**PROBLEM TO SOLVE**
In the records below, pick out all lines containing the word "left".

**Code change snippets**
◆ ◆ ◆ ◆ ◆
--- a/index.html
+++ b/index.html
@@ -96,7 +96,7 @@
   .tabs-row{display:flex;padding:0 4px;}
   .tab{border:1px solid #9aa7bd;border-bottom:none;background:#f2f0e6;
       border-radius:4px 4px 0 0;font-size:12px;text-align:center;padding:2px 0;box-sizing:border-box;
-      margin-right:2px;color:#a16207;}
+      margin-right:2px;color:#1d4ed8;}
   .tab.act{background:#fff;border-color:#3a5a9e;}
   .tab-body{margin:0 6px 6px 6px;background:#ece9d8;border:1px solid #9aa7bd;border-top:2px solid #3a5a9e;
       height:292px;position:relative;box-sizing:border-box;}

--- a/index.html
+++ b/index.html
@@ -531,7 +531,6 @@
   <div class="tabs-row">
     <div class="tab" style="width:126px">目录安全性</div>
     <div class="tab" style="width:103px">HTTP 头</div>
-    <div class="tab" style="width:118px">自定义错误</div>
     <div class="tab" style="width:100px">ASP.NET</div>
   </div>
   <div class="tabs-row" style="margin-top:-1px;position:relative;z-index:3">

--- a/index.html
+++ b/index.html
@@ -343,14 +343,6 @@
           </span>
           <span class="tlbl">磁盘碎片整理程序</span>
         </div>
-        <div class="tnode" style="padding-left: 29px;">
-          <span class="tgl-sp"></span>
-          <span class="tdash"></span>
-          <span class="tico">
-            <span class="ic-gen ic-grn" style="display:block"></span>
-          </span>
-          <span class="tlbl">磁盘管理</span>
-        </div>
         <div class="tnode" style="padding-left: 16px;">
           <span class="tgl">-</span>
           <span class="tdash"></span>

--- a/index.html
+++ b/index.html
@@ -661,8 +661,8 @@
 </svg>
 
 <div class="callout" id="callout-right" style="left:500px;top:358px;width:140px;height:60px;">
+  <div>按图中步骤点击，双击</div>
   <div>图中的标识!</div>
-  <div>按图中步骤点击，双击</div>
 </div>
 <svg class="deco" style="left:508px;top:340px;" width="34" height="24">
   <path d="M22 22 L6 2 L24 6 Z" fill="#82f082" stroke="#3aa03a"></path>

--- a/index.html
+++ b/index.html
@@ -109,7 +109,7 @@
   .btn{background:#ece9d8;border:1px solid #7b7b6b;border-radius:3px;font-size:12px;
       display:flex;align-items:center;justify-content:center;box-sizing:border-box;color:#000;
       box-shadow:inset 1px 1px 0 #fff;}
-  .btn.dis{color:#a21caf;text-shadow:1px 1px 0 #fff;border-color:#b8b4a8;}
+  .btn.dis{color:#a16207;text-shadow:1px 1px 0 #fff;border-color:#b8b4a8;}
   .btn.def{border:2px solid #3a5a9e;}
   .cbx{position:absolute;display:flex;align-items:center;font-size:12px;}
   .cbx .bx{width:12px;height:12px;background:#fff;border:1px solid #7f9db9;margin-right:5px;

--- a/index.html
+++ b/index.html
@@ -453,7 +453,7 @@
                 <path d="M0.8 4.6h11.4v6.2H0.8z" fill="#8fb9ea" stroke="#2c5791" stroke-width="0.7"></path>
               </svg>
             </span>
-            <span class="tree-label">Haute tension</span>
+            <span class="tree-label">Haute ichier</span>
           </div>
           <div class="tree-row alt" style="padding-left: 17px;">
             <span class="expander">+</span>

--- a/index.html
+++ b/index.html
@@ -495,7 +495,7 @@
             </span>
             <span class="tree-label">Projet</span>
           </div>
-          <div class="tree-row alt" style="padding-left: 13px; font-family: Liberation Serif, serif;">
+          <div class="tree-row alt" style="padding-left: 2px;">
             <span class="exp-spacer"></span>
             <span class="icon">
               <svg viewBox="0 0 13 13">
◆ ◆ ◆ ◆ ◆
**FINISHED TASK**
-        <div class="tnode" style="padding-left: 29px;">
         <div class="tnode" style="padding-left: 16px;">
 <div class="callout" id="callout-right" style="left:500px;top:358px;width:140px;height:60px;">
 <svg class="deco" style="left:508px;top:340px;" width="34" height="24">
           <div class="tree-row alt" style="padding-left: 17px;">
-          <div class="tree-row alt" style="padding-left: 13px; font-family: Liberation Serif, serif;">
+          <div class="tree-row alt" style="padding-left: 2px;">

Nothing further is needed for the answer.